ABOUT THIS EXERCISE →
Use the entries below and reproduce exactly the lines from the one containing "Alfinetes de Segurança" down to the one containing "subtotal: 417.50 -> 379.00", both of them included.

EXERCISE MATERIAL →
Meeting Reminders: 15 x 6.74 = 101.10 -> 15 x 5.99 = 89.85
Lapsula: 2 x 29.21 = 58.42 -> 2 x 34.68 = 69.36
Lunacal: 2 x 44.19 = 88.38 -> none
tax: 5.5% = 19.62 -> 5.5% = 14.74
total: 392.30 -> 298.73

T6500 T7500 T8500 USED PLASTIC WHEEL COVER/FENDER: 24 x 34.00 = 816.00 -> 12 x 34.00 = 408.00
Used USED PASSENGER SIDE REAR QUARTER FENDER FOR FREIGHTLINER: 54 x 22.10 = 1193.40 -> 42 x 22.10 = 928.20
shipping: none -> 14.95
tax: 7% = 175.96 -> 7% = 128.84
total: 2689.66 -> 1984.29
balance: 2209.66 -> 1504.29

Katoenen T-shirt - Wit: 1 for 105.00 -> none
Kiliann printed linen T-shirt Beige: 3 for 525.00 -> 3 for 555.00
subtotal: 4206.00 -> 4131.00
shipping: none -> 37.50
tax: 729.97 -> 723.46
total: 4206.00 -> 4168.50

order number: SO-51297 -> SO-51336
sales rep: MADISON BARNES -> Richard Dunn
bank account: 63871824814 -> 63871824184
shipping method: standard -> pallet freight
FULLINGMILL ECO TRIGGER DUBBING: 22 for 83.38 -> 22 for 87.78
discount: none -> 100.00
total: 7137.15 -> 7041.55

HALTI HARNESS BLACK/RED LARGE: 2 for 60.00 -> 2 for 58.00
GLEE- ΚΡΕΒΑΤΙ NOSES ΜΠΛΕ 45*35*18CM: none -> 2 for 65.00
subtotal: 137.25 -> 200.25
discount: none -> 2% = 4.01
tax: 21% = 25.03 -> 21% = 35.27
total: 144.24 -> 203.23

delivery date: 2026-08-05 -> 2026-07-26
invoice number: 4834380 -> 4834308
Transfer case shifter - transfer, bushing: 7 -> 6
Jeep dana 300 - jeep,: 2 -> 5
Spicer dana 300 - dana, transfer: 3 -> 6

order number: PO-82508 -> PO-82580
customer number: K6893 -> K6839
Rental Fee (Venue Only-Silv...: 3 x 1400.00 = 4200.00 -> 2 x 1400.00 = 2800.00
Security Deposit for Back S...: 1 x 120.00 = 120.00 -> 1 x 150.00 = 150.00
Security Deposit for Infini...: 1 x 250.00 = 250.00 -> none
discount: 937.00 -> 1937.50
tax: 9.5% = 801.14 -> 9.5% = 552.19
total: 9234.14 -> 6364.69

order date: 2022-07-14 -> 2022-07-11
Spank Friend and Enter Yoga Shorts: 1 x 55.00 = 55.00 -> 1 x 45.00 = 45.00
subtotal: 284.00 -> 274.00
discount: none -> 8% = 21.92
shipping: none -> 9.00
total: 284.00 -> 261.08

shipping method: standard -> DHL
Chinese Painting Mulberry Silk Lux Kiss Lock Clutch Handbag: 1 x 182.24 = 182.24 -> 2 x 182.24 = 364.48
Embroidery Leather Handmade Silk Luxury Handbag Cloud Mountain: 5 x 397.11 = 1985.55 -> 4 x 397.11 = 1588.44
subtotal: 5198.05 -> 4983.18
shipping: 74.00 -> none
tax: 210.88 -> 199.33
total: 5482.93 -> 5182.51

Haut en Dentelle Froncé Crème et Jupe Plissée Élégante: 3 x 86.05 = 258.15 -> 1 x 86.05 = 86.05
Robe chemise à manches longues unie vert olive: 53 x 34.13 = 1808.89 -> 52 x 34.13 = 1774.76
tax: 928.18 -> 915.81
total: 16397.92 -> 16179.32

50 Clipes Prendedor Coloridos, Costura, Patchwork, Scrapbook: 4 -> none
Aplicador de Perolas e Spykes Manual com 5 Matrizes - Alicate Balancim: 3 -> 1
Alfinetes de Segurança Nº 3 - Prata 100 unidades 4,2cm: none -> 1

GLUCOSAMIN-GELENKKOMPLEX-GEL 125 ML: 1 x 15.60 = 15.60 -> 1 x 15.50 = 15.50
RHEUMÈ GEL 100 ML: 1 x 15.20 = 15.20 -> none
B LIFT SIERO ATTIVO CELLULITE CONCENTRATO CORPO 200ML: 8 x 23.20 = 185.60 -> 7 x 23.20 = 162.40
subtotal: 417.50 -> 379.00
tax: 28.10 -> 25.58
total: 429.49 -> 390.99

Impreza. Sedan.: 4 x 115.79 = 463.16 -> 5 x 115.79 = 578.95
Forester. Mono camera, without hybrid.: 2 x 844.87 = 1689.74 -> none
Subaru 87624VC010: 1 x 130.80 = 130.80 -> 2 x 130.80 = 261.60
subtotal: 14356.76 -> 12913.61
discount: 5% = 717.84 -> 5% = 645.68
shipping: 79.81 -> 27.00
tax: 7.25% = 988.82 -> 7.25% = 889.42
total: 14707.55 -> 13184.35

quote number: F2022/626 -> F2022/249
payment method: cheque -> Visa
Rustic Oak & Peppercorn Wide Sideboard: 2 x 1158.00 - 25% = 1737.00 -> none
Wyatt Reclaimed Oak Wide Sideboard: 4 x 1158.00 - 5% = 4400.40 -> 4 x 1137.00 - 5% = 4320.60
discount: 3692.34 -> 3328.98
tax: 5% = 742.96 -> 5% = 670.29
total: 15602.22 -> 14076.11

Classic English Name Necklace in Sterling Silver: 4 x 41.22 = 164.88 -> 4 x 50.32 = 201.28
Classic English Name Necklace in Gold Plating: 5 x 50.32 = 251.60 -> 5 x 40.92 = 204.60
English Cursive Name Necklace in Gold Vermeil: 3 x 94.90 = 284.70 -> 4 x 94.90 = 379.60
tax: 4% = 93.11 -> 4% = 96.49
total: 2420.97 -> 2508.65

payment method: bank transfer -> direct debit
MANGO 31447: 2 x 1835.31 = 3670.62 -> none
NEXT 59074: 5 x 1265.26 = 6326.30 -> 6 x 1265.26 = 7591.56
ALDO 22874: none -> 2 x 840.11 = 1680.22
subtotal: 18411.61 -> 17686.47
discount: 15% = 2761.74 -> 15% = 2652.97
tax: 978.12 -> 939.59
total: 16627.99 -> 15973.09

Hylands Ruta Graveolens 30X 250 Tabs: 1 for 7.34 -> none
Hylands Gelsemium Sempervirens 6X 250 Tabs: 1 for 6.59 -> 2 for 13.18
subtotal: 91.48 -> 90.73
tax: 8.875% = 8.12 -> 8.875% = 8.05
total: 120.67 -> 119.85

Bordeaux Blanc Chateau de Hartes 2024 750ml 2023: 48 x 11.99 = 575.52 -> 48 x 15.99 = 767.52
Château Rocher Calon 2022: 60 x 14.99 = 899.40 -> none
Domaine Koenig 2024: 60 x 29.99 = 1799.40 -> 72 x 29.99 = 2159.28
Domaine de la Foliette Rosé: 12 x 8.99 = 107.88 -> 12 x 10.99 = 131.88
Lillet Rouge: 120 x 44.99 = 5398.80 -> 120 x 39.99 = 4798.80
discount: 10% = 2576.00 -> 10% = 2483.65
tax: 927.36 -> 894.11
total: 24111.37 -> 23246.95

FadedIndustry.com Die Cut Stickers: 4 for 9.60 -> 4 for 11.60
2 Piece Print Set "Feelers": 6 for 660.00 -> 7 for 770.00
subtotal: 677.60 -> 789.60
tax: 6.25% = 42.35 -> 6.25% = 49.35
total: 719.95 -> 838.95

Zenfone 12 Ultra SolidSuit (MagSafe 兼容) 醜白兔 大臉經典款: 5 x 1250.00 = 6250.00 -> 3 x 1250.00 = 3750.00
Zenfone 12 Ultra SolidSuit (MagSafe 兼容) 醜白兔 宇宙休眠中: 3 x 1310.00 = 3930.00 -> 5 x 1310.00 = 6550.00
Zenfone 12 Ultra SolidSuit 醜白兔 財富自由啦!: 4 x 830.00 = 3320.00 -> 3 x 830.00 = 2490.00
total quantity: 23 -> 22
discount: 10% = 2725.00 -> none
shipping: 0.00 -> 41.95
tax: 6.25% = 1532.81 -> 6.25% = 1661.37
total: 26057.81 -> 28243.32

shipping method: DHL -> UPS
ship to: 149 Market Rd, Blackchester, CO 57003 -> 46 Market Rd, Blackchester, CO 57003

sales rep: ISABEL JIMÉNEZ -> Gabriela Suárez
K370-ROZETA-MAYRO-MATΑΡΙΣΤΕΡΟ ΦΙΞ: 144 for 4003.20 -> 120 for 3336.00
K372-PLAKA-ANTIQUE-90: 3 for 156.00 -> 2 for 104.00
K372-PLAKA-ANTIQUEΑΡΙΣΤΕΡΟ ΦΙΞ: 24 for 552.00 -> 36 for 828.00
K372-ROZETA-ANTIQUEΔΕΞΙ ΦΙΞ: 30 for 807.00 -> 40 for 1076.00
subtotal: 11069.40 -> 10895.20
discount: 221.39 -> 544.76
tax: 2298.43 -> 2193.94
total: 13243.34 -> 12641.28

EXERCISE RESPONSE →
Alfinetes de Segurança Nº 3 - Prata 100 unidades 4,2cm: none -> 1

GLUCOSAMIN-GELENKKOMPLEX-GEL 125 ML: 1 x 15.60 = 15.60 -> 1 x 15.50 = 15.50
RHEUMÈ GEL 100 ML: 1 x 15.20 = 15.20 -> none
B LIFT SIERO ATTIVO CELLULITE CONCENTRATO CORPO 200ML: 8 x 23.20 = 185.60 -> 7 x 23.20 = 162.40
subtotal: 417.50 -> 379.00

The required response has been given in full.